The claim relates to the provision of telecommunications services via a GSM gateway. A GSM gateway is a cost-saving piece of computer equipment which diverts landline-to-mobile calls through a gateway installed with SIM cards, such that the call is registered as a mobile-to-mobile call, which is generally less expensive than a landline-to-mobile call. The claimant, Packet Media Ltd, had supplied a number of its customers with airtime on the mobile network of the defendant, Telefónica UK Ltd, by providing SIM cards to those clients for use in GSM gateways.

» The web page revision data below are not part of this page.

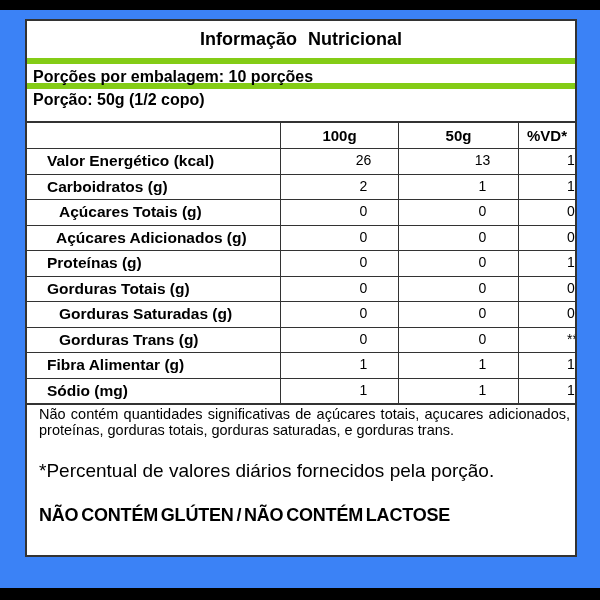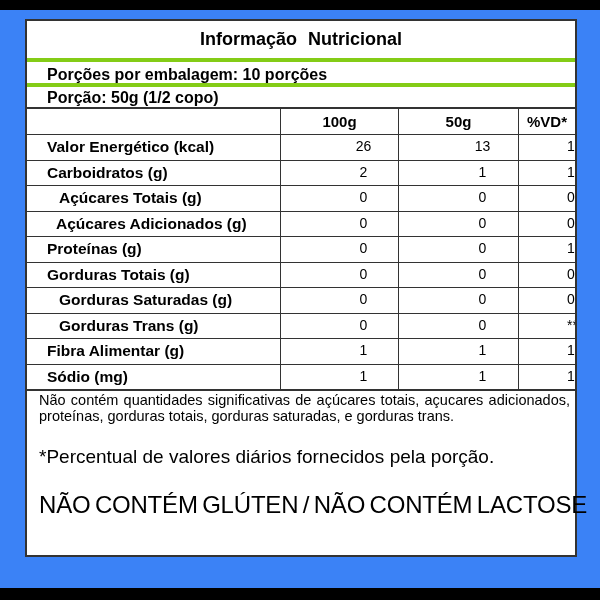"Porções por embalagem: 10 porções" .r-serving { border-top: 4px solid #84cc16 -> 6px solid #84cc16; padding-left: 20px -> 6px }
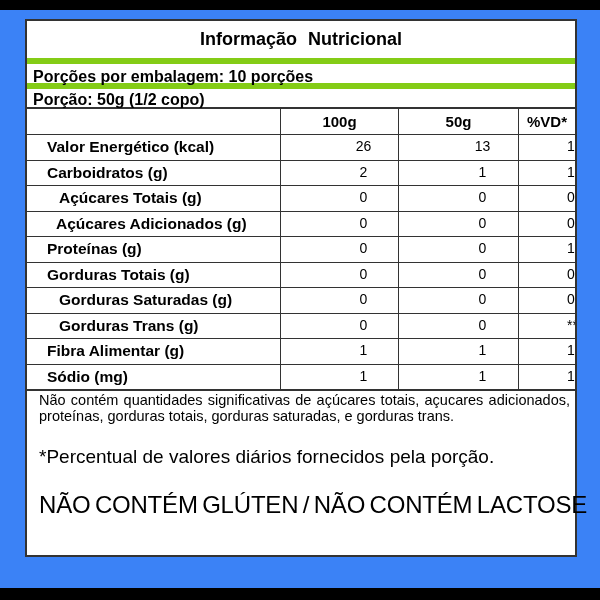"Porção: 50g (1/2 copo)" .r-serving.second { height: 24px -> 38px }
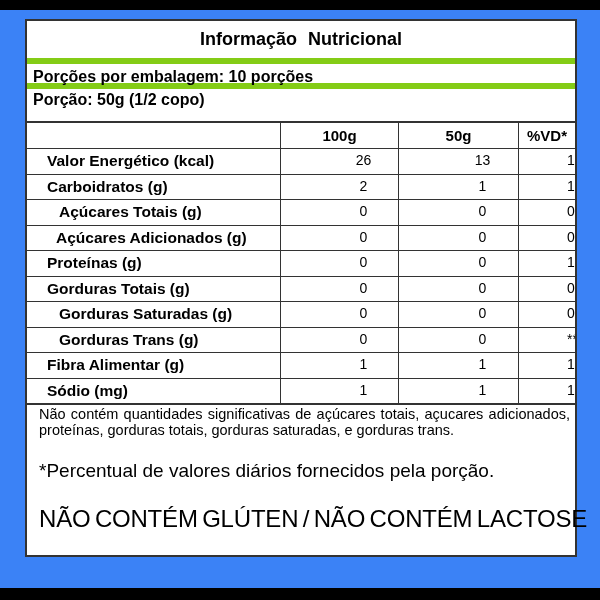"NÃO CONTÉM GLÚTEN / NÃO" .allergen { font-size: 24px -> 18px; font-weight: normal -> bold }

The defendant informed the claimant that use of gateways was contrary to its policy, and gave notice of its intention to discontinue service to the SIM cards in question. The claimant started proceedings on grounds that discontinuing a lawful connection would be (i) contrary to the right to connect under the Radio Equipment and Telecommunications Terminal Equipment Regulations 2000 (the “Regulations”); and (ii) an abuse of a dominant position contrary to the Competition Act 1998. The claimant also sought an interim injunction to prevent the disconnection of the SIM cards, and following the first day of the instant hearing with respect to the application for an interim injunction, the claimant submitted draft amended particulars of claim in relation to the alleged abuse of dominance by the defendant.
In its defence, the defendant argued that the Regulations did not apply to the case before the court and that it did not have a dominant position on the alleged market, and that in any event it was objectively justified in disconnecting the SIM cards in question in order to protect its network capacity and integrity.
The court ruled that there was no serious issue to be tried in relation to the alleged breach of the Regulations and that there was no arguable case in relation to the abuse of dominance as set out in the original particulars. However, the amended particulars did put forward an arguable case. On deciding whether or not to take account of the amended particulars, the court noted that it was extremely wary of allowing an applicant for interim relief to set up an entirely different case than that set out in its original claim, particularly when the defendant had successfully resisted the claim as originally stated. However, taking into account the overriding objective of active case management, the court noted that it would be undesirable to refuse the injunctive relief just because the amended particulars were raised at a late stage.
The court granted the interim injunction, pending trial, on the basis that it was the course of action least likely to cause prejudice. This took account of the fact that the claimant claimed that if the SIM cards were to be disconnected it would suffer loss which could not be easily compensated in damages. The claimant estimated that it would lose between an eighth and a quarter of its business if the defendant was to disconnect service to the SIM cards, and disconnection would have an immediate effect on the business which would result in employees losing their jobs. Conversely, the court considered that if the defendant was to continue service to the SIM cards it would not suffer any substantial loss given the scale of its business. It was noted that any ongoing prejudice to defendant could be addressed by a costs order and by allowing it to apply to discharge any injunction granted on evidence relevant to the alleged dominant position. The court also ruled that the issue of abuse of dominance and objective justification could not be determined in an interim application.
Packet Media Ltd v Telefónica UK Ltd (unreported, Chancery Division (Judge Hodge QC), 20 July 2015).